→ PROBLEM DETAILS
Every line that contains "Russell" must be located and copied from the data.

(Beginning of MATERIAL SUPPLIED)

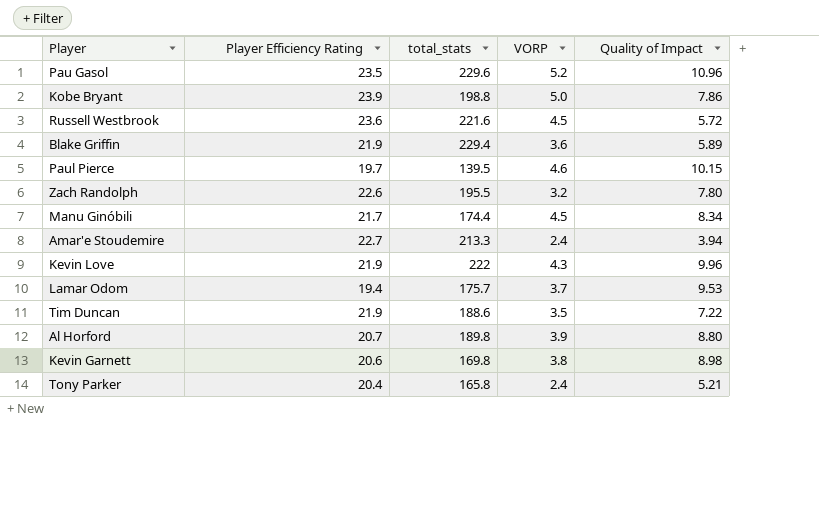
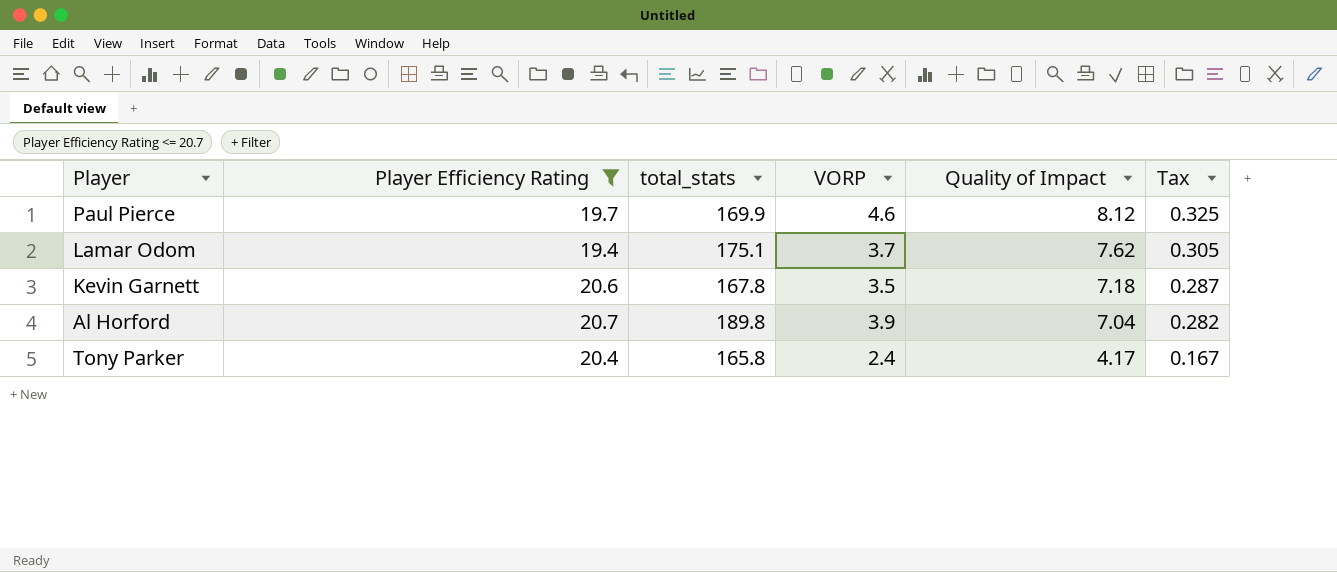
filter: none -> Player Efficiency Rating <= 20.7
row order: none -> Quality of Impact descending
column Tax | formula: none -> [Quality of Impact] * 0.04
Paul Pierce | total_stats: 139.5 -> 169.9
Paul Pierce | Quality of Impact: 10.15 -> 8.12
Lamar Odom | total_stats: 175.7 -> 175.1
Lamar Odom | Quality of Impact: 9.53 -> 7.62
Kevin Garnett | total_stats: 169.8 -> 167.8
Kevin Garnett | VORP: 3.8 -> 3.5
Kevin Garnett | Quality of Impact: 8.98 -> 7.18
Al Horford | Quality of Impact: 8.80 -> 7.04
Tony Parker | Quality of Impact: 5.21 -> 4.17

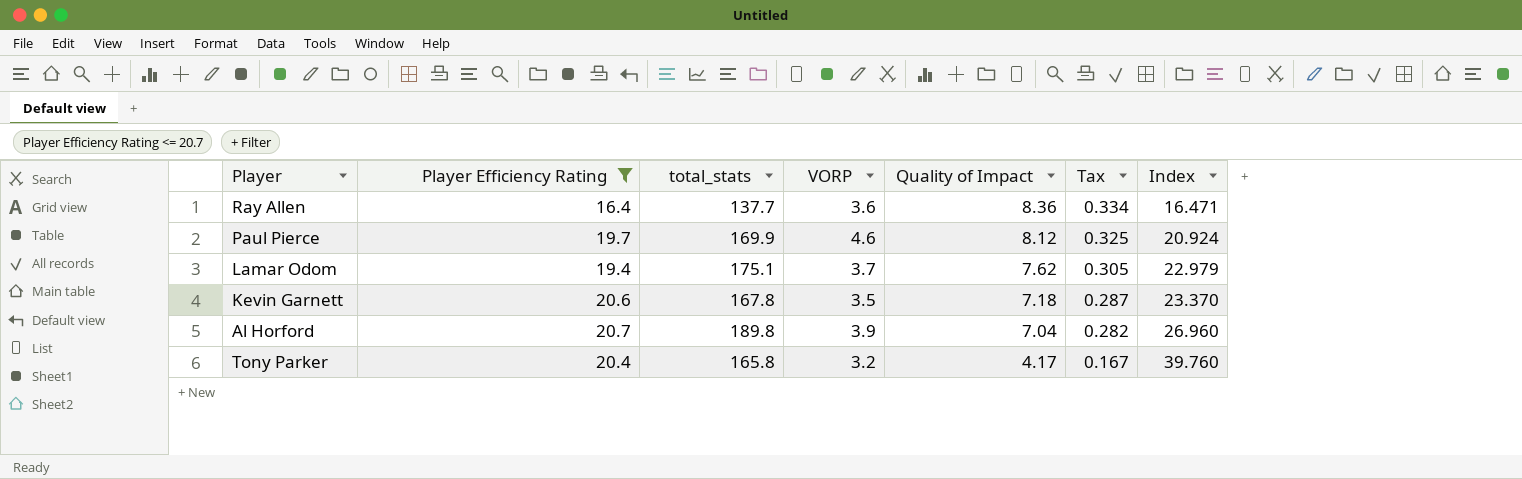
column Index | formula: none -> [total_stats] / [Quality of Impact]
row Ray Allen: none -> 16.4 | 137.7 | 3.6 | 8.36 | 0.334 | 16.471
Tony Parker | VORP: 2.4 -> 3.2

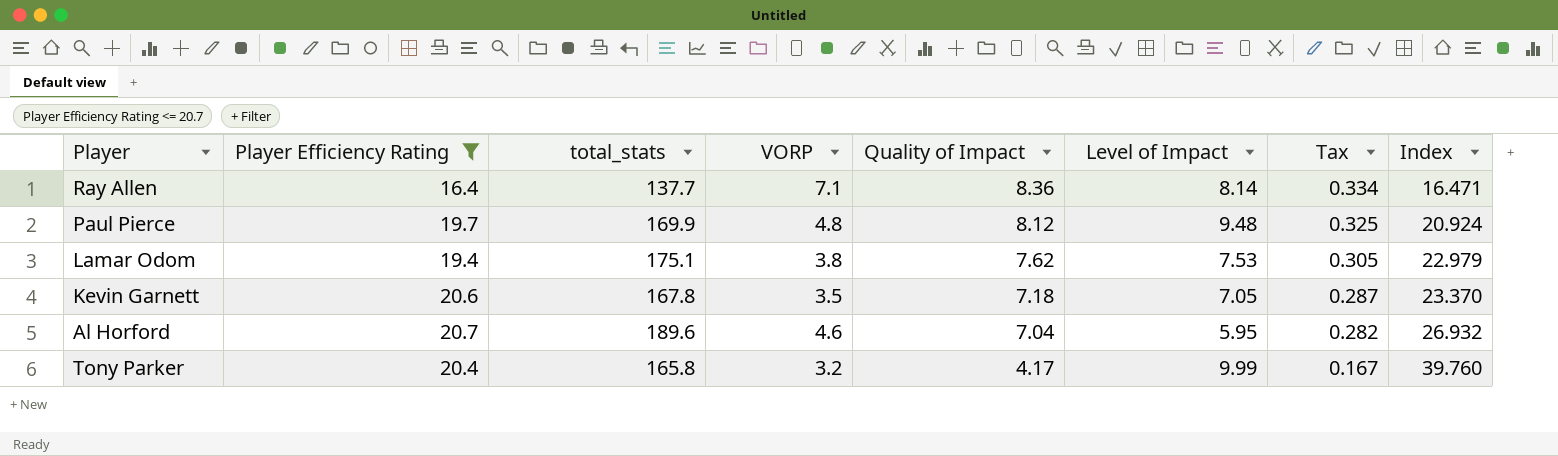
column Level of Impact | position: none -> 6
Ray Allen | VORP: 3.6 -> 7.1
Paul Pierce | VORP: 4.6 -> 4.8
Lamar Odom | VORP: 3.7 -> 3.8
Al Horford | total_stats: 189.8 -> 189.6
Al Horford | VORP: 3.9 -> 4.6
Al Horford | Index: 26.960 -> 26.932

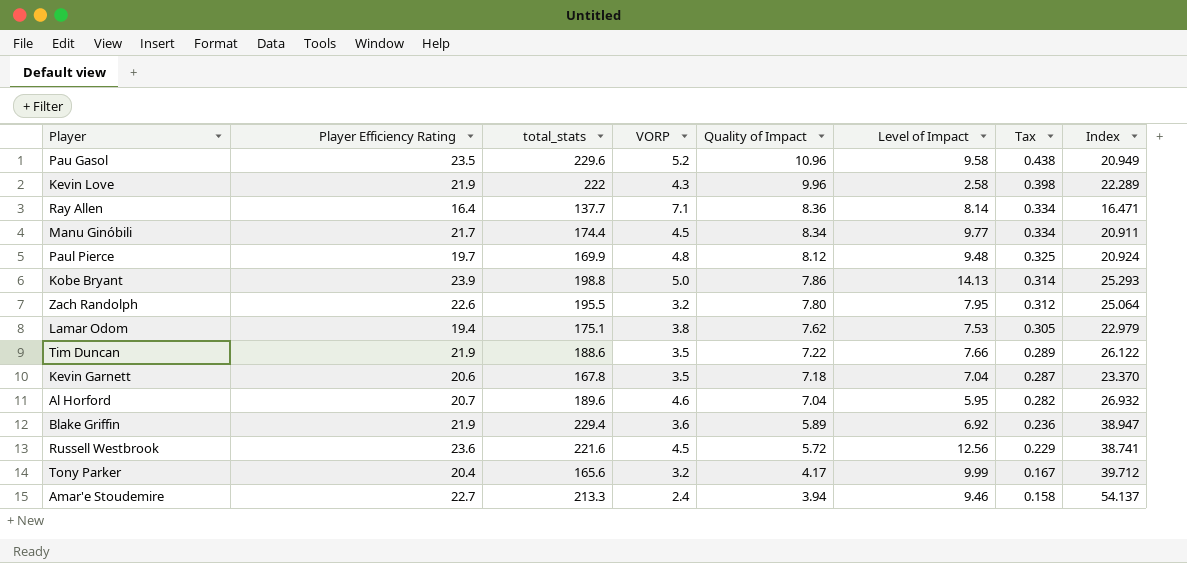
filter: Player Efficiency Rating <= 20.7 -> none
Kevin Garnett | Level of Impact: 7.05 -> 7.04
Tony Parker | total_stats: 165.8 -> 165.6
Tony Parker | Index: 39.760 -> 39.712

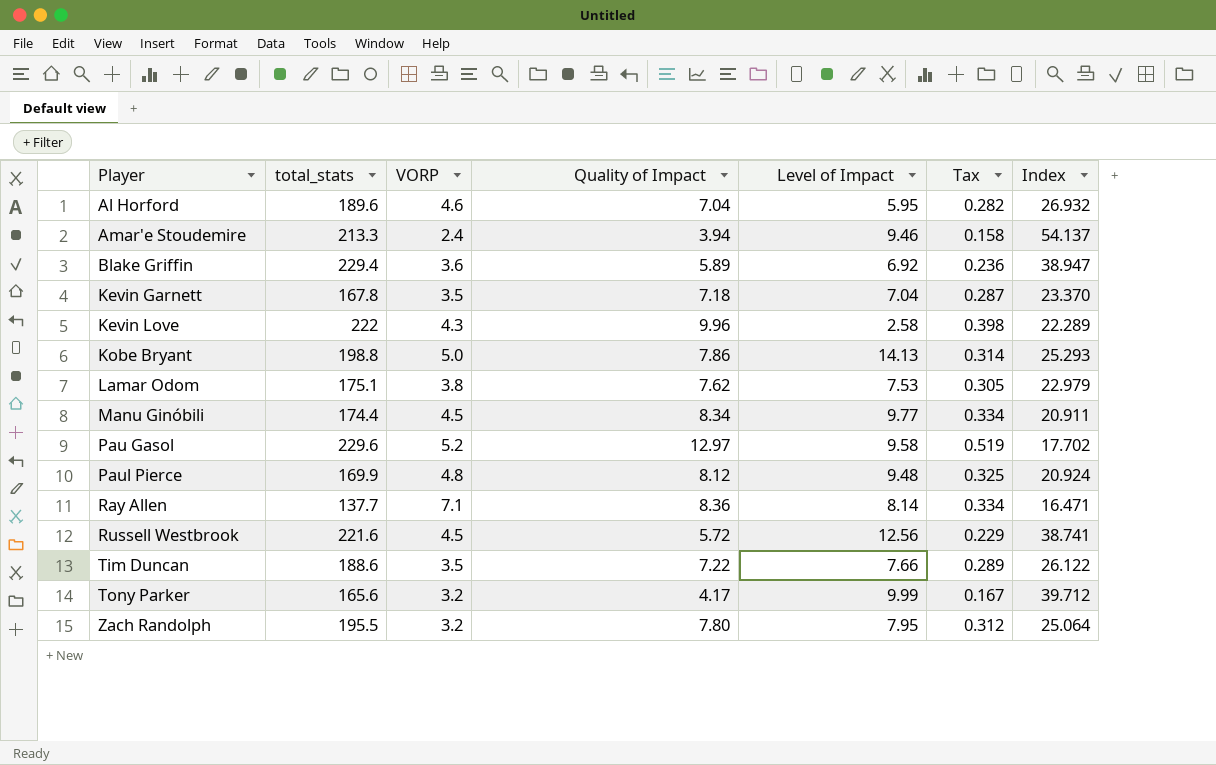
row order: Quality of Impact descending -> Player ascending
column Player Efficiency Rating | position: 2 -> none
Pau Gasol | Quality of Impact: 10.96 -> 12.97
Pau Gasol | Tax: 0.438 -> 0.519
Pau Gasol | Index: 20.949 -> 17.702

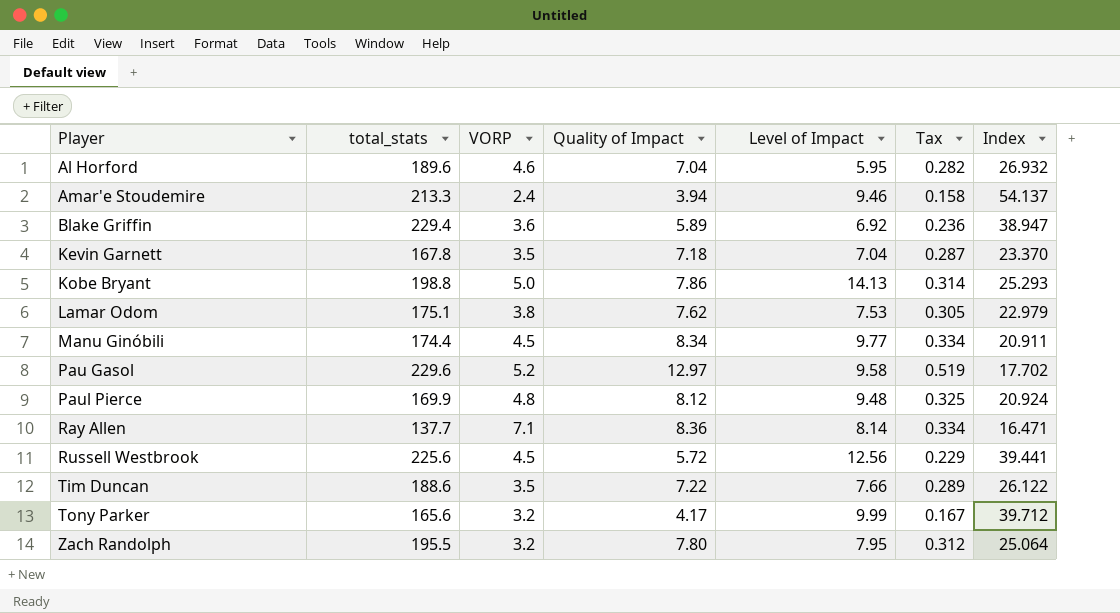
row Kevin Love: 222 | 4.3 | 9.96 | 2.58 | 0.398 | 22.289 -> none
Russell Westbrook | total_stats: 221.6 -> 225.6
Russell Westbrook | Index: 38.741 -> 39.441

(End of MATERIAL SUPPLIED)

→ ANSWER FOR THE TASK
Russell Westbrook | total_stats: 221.6 -> 225.6
Russell Westbrook | Index: 38.741 -> 39.441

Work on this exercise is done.